January 12, 2006
-- John Witte, Jr.
Eighty years ago, the nation stood transfixed by the spectacle of two
giants, William Jennings Bryan and Clarence Darrow, fighting valiantly
over the place of creation and evolution in public schools. Bryan, three-time
presidential candidate, defended creationism as "inerrant fact"
and denounced evolution as "atheistic fiction." Darrow, representing
the new ACLU, insisted that evolution was "scientific fact"
and creationism "obsolete myth." Bryan won the argument. But
the 1925 Scopes Trial was a signal for many battles to come.
This fall, the nation stood transfixed again by the same battle rejoined in Dover, Pennsylvania—now pitting proponents of intelligent design (ID) against the ACLU. This time the ACLU won handily. Their main argument: ID is simply biblical creationism by another name, and to teach it in public schools violates the First Amendment prohibition on government establishments of religion.
The ACLU had strong precedent on its side. In 1968, the Supreme Court ruled that states may not ban the teaching of evolution in public schools. In 1987, the Court ruled that states may not require that creationism be given equal time with evolution in the science curriculum. Creationism is religion, not science, and has no place in public school science classes—whether directly or indirectly.
Given these precedents, the result in Dover was almost inevitable.

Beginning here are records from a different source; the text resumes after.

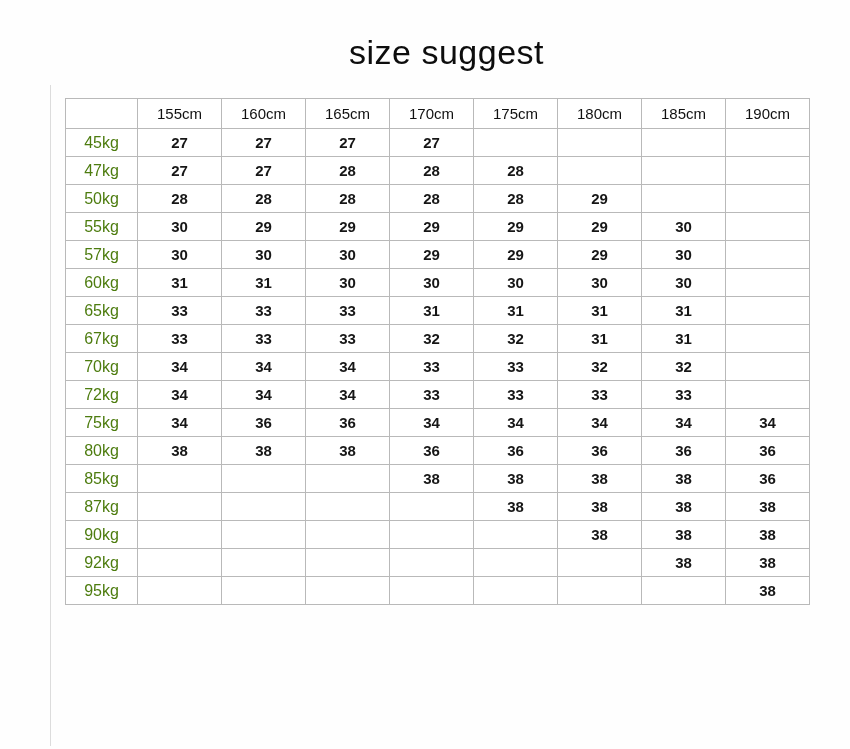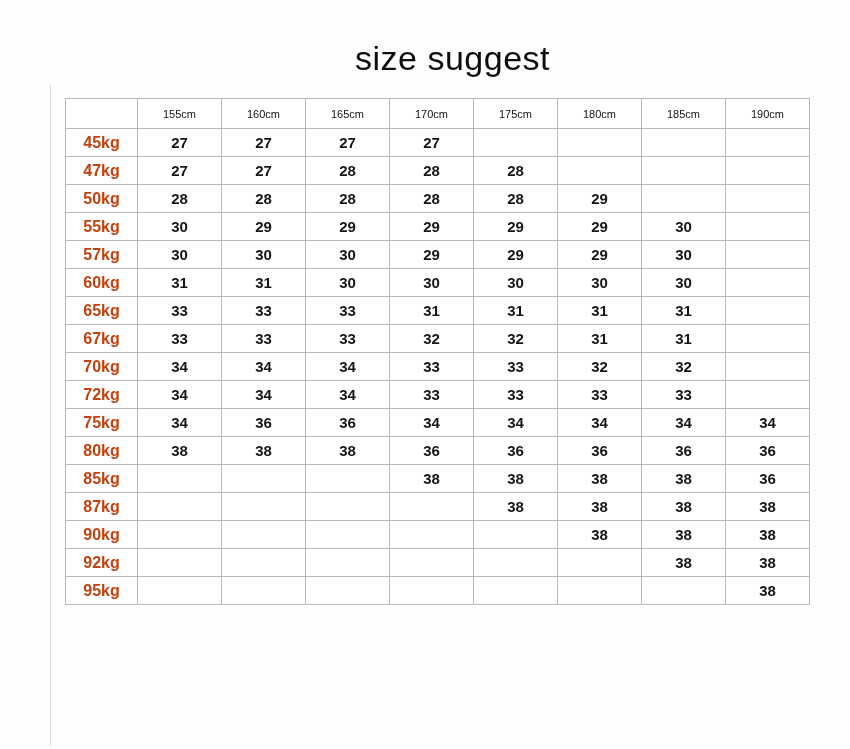"size suggest" .page-title { margin: 15px -> 9px }
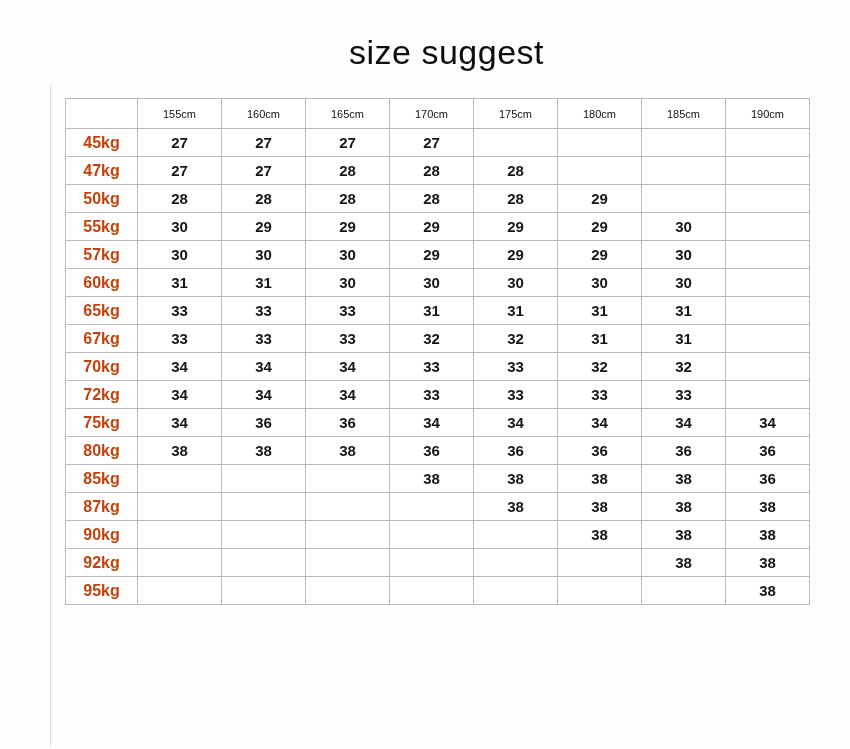"155cm" .size-table thead th { font-size: 11px -> 15px }
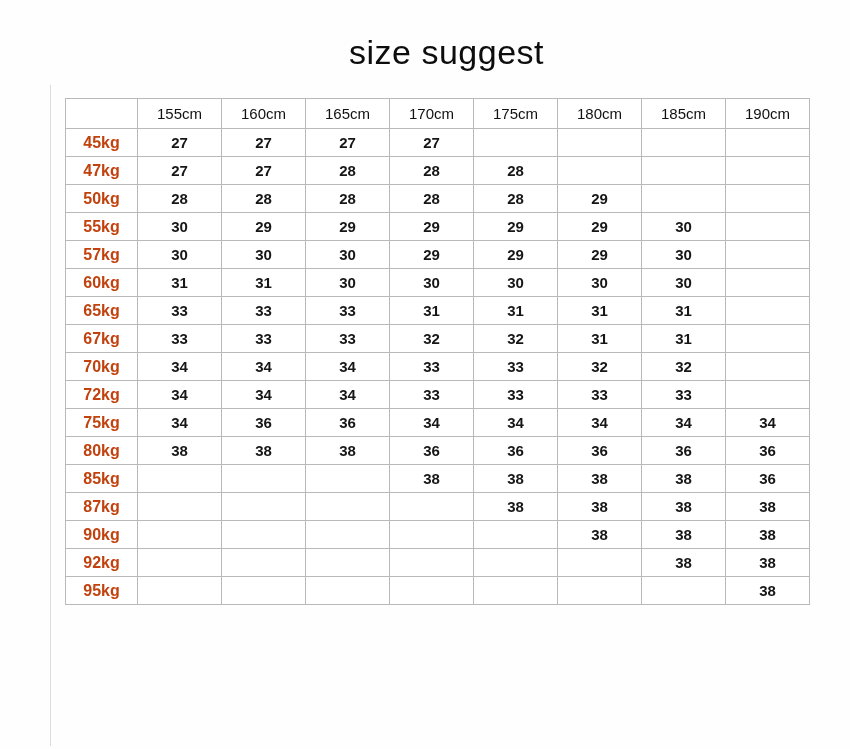"45kg" .size-table tbody th { color: #c2410c -> #4d7c0f; font-weight: 700 -> 400 }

The public school board had required teachers to tell their students that evolution is "not a fact" but "a theory" fraught with "gaps" in the "evidence." Students were thus encouraged to consider the "explanations of intelligent design" as well.
Judge John Jones, a recent Bush appointee and professed Christian, found the school's policy patently unconstitutional and described its litigation strategy as "breath-taking inanity." Intelligent design is not science but creationism in a new guise, he concluded, and the school board's attempts to deny its religious inspiration and implications depended on "subterfuge." The Judge was particularly incensed that the defenders of the policy "who so staunchly and proudly touted their religious convictions in public" were repeatedly caught "lying" and engaging in "sham arguments" to disguise their religious convictions.
For all its purplish prose, and for all the national celebration and lamentation it has occasioned, the Dover decision is legally very narrow. It applies only to a single district in Pennsylvania, not to the whole nation. The decision precludes ID only from public school science classes. It does not preclude it from public school classes in philosophy, cosmology, literature, and others. The decision applies only to actual instructional time in the classroom. It does not preclude voluntary student groups from teaching and celebrating creation after school hours. And the decision applies only to public schools, not to private schools.
This last point bears emphasis. The Dover case reflects only one side of the two-sided compact that the Supreme Court has constructed over the past half century to govern religion and education questions. Yes, the First Amendment establishment clause prohibits much religion in public schools. But the First Amendment free exercise clause protects all religion in private schools. While confessional creationism is barred from public schools, it is welcome in private schools, including their science classes.
This two-sided compact of religion and education, while by no means perfect, strikes me as a prudent way to negotiate the nation's growing pluralism. Both the right and the left should stop trying to renegotiate the basic terms of the compact, and work instead to maximize liberty for all within these terms. The right has spent untold millions the past two decades trying to introduce bland prayers, banal morals, and now bleached theology into public schools. That money should have funded a national scholarship and voucher program that gives real educational choice to the poor. The left has spent untold millions more trying to cut religious schools and their students from equal access to funds, facilities, and forums available to all others. That money could have shored up many public schools that are disastrously failing.
We have the luxury of litigating about issues of religious symbolism in public life, but we might do better if we tended to the weightier matters of the law.
John Witte, Jr., is Jonas Robitscher Professor of Law and Director of the Center for the Study of Law and Religion at Emory University.